[Source data]

-- -- --

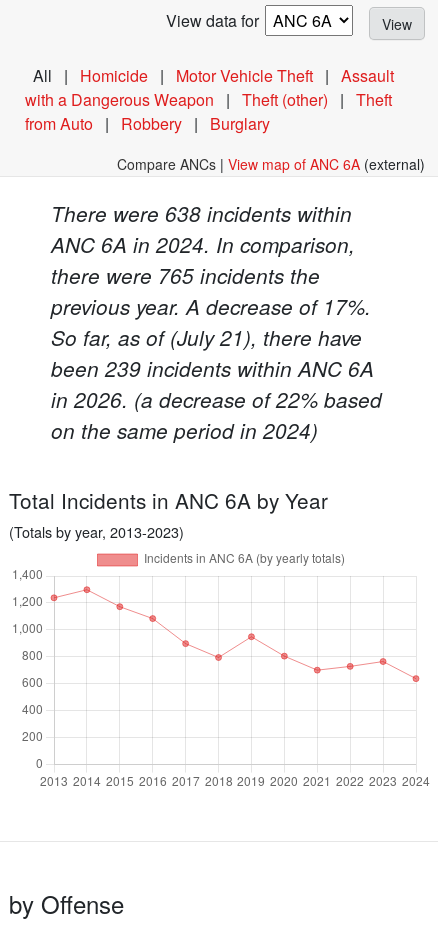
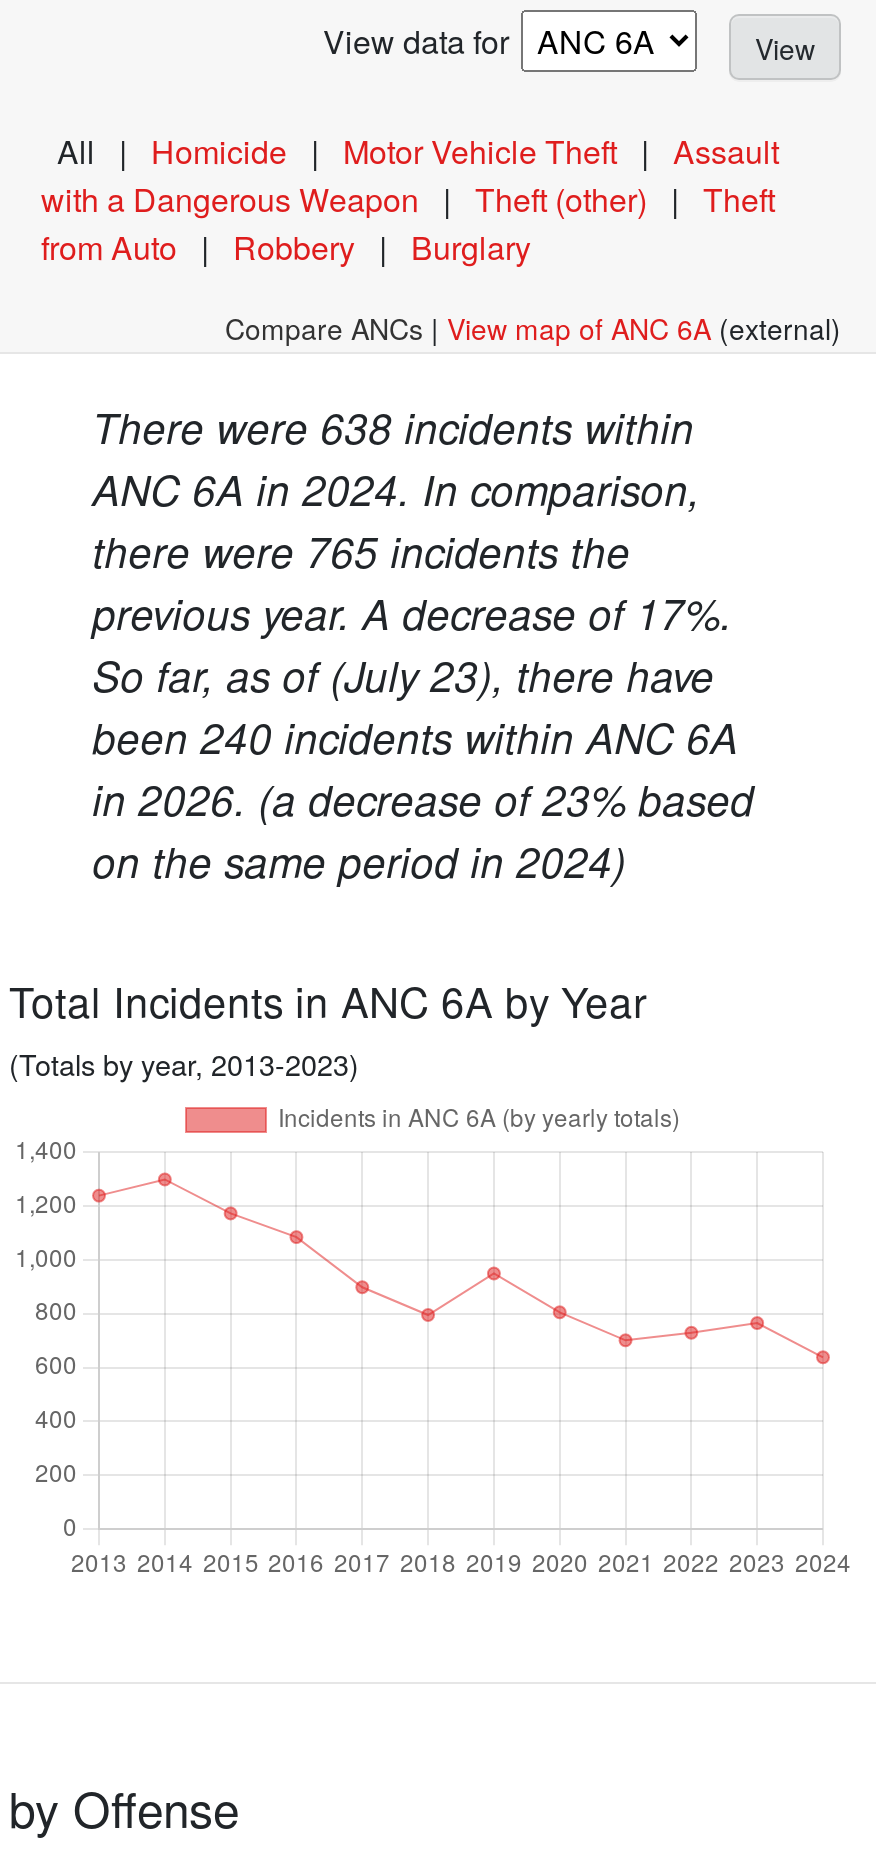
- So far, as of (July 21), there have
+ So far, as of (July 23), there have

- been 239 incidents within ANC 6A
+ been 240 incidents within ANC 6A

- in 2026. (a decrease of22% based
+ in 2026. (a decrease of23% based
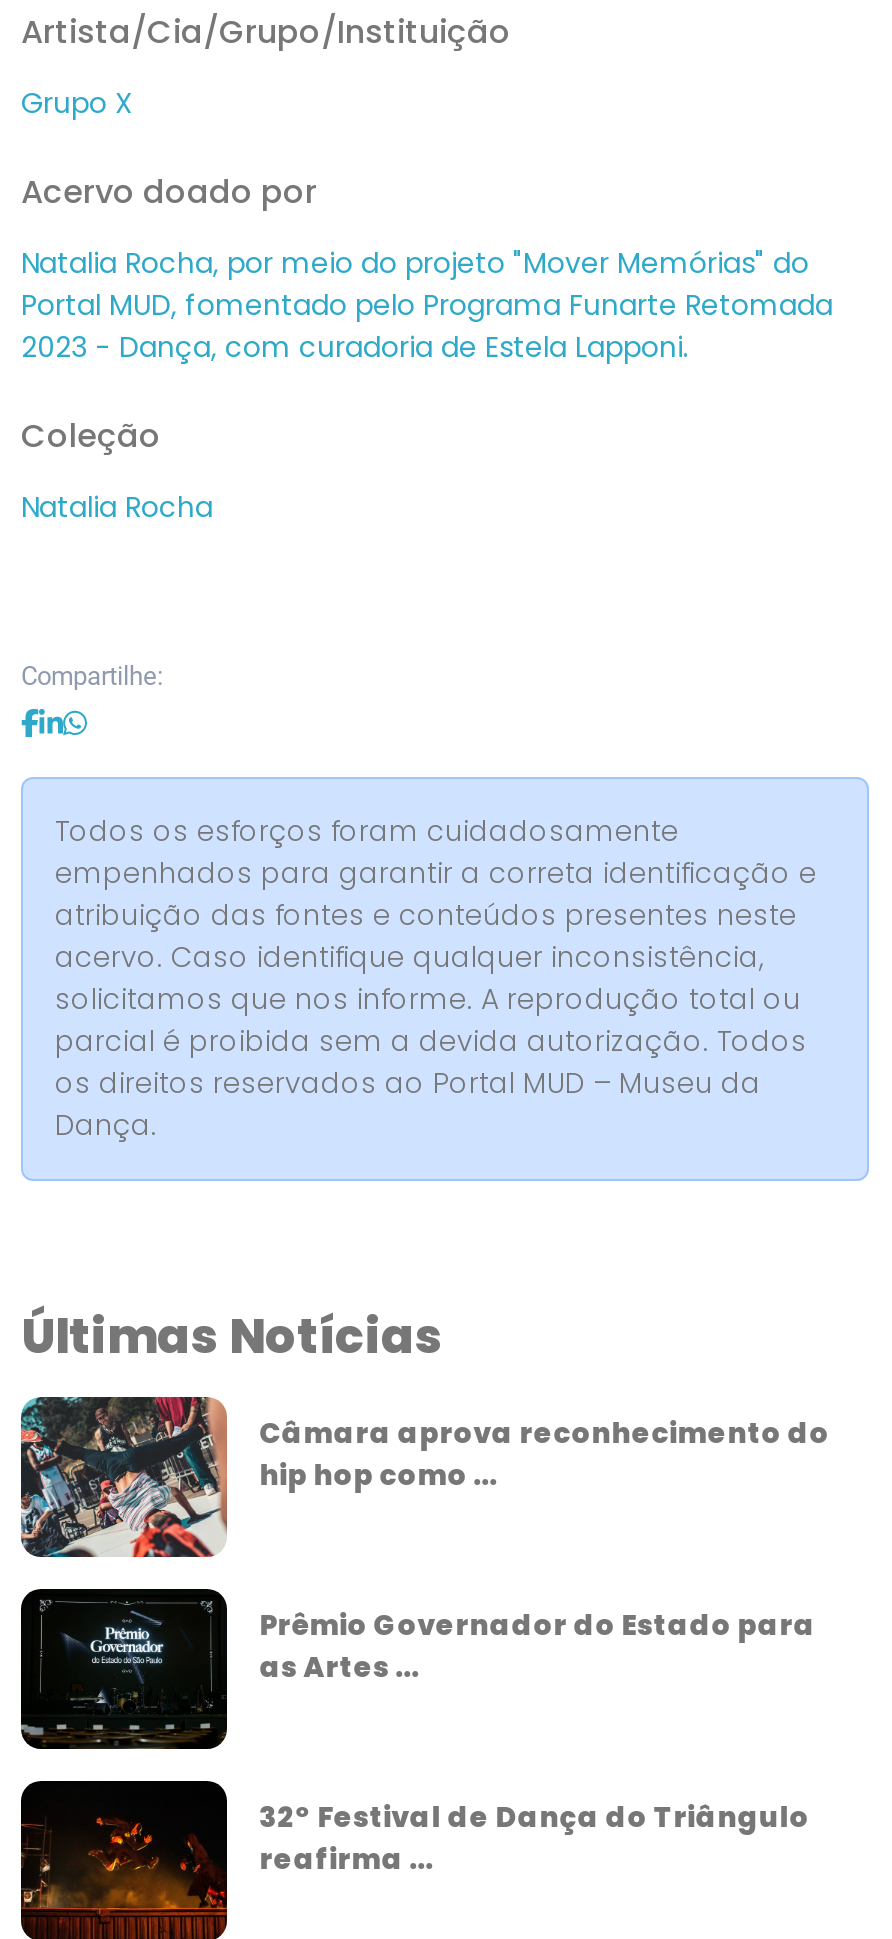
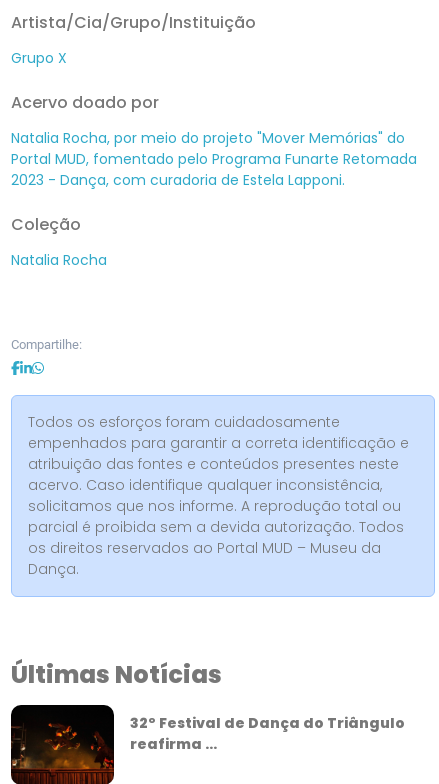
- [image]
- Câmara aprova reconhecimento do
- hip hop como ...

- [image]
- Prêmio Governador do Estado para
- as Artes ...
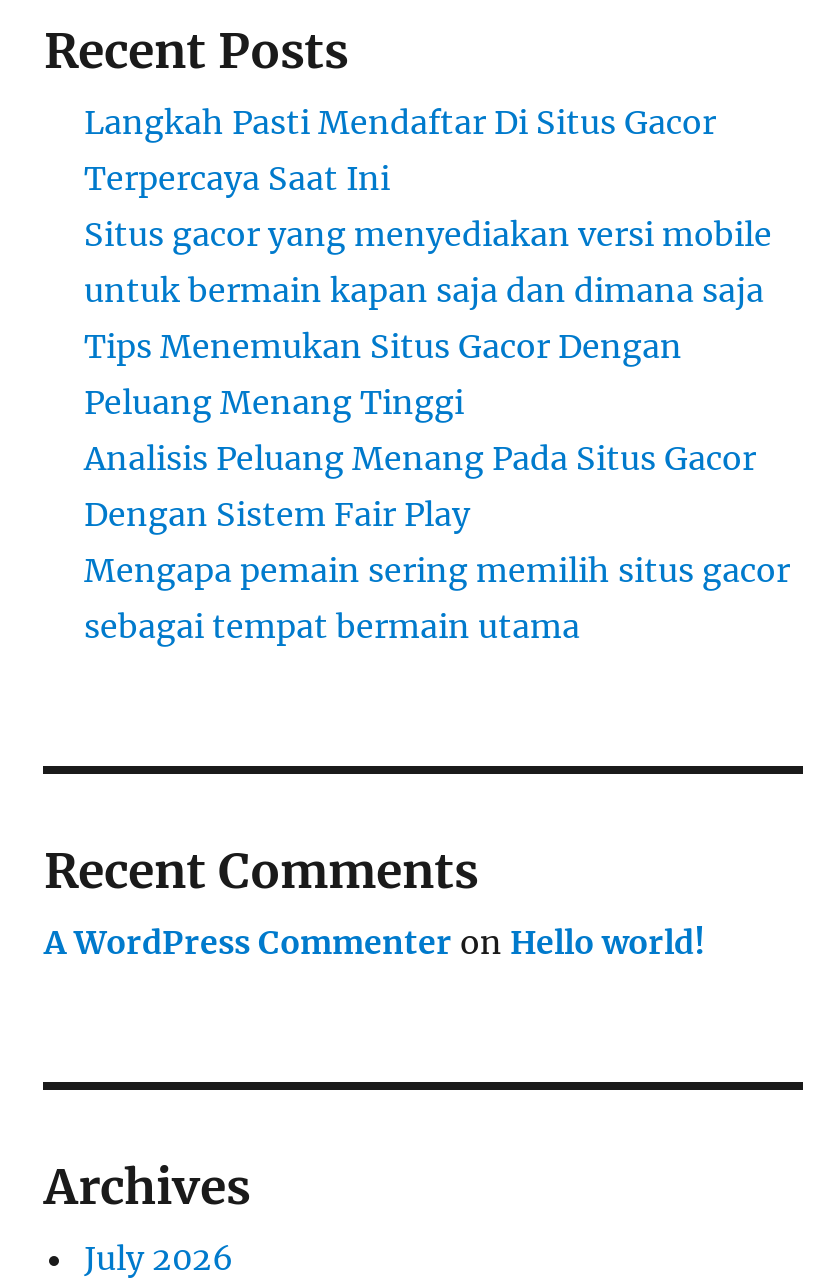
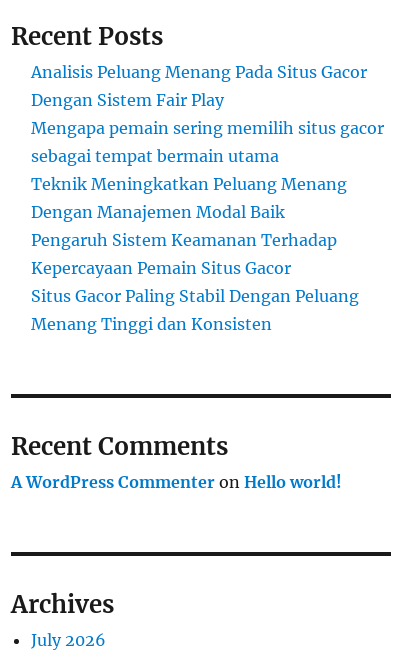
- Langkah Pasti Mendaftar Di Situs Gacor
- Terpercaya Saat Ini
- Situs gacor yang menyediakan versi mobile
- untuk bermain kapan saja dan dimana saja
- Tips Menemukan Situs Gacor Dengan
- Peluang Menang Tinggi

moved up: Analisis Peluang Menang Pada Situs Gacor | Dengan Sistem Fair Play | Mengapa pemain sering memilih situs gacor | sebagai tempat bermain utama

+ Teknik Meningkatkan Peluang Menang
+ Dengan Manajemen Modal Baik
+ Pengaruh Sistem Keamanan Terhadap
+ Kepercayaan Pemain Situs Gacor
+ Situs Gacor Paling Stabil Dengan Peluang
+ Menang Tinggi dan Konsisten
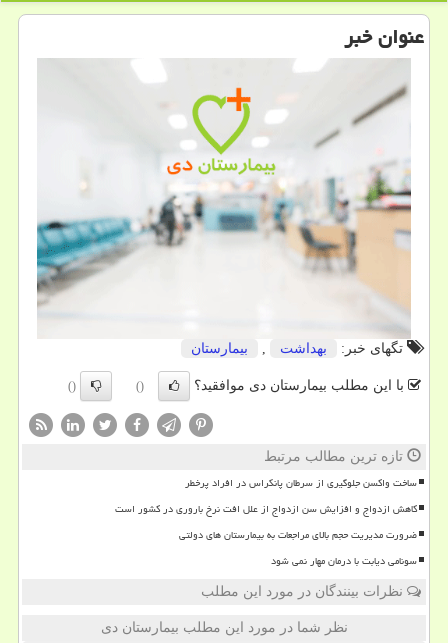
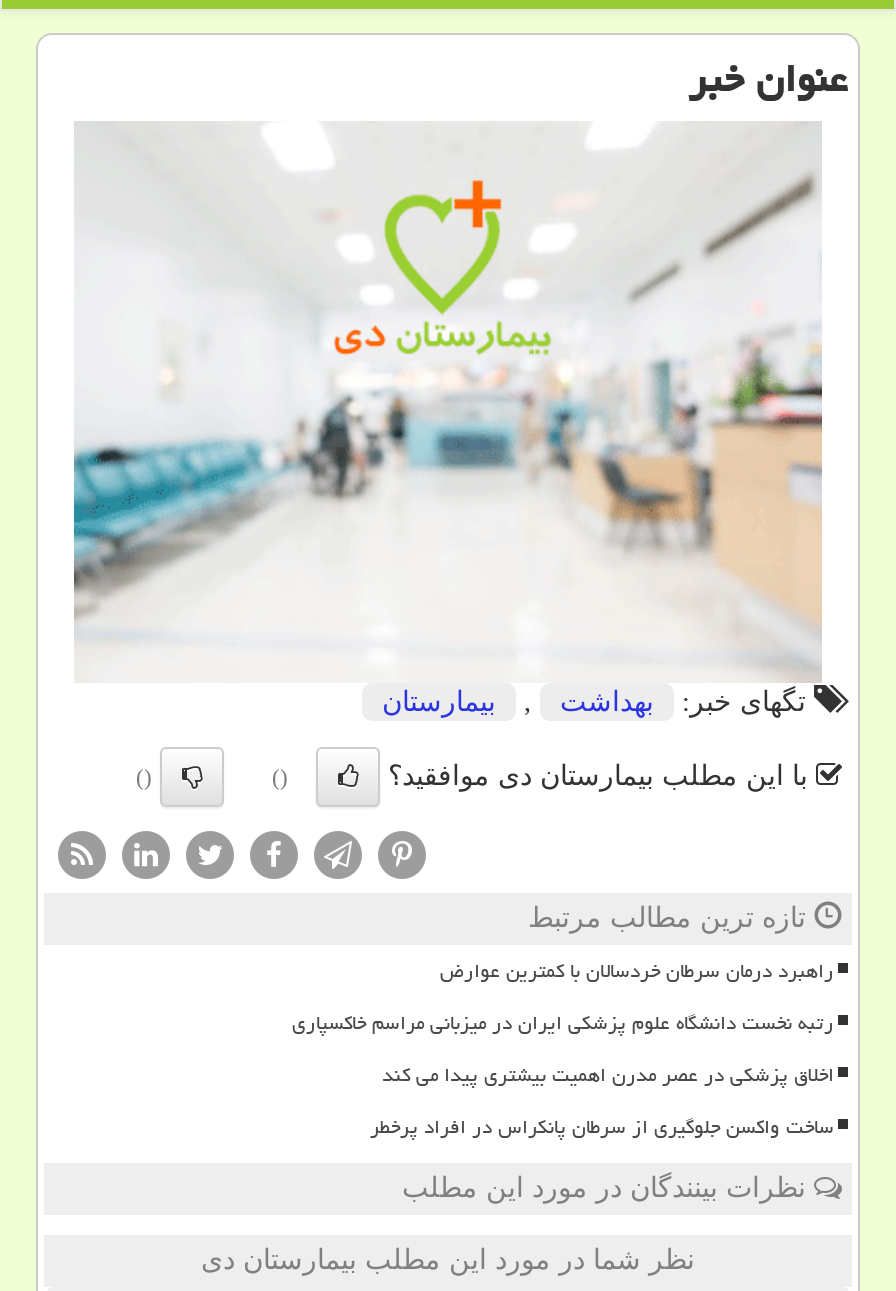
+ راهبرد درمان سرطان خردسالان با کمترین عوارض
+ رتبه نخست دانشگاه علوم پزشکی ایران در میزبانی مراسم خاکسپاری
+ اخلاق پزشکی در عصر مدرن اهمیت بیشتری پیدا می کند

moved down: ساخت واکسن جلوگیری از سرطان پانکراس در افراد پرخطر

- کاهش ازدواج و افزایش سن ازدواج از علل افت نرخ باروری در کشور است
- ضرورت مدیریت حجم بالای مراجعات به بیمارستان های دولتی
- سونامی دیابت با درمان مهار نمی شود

-- -- --

Look through the entries above, and wherever a line holds the string "based", copy it.

### SOLUTION TO THIS PROBLEM:
- in 2026. (a decrease of22% based
+ in 2026. (a decrease of23% based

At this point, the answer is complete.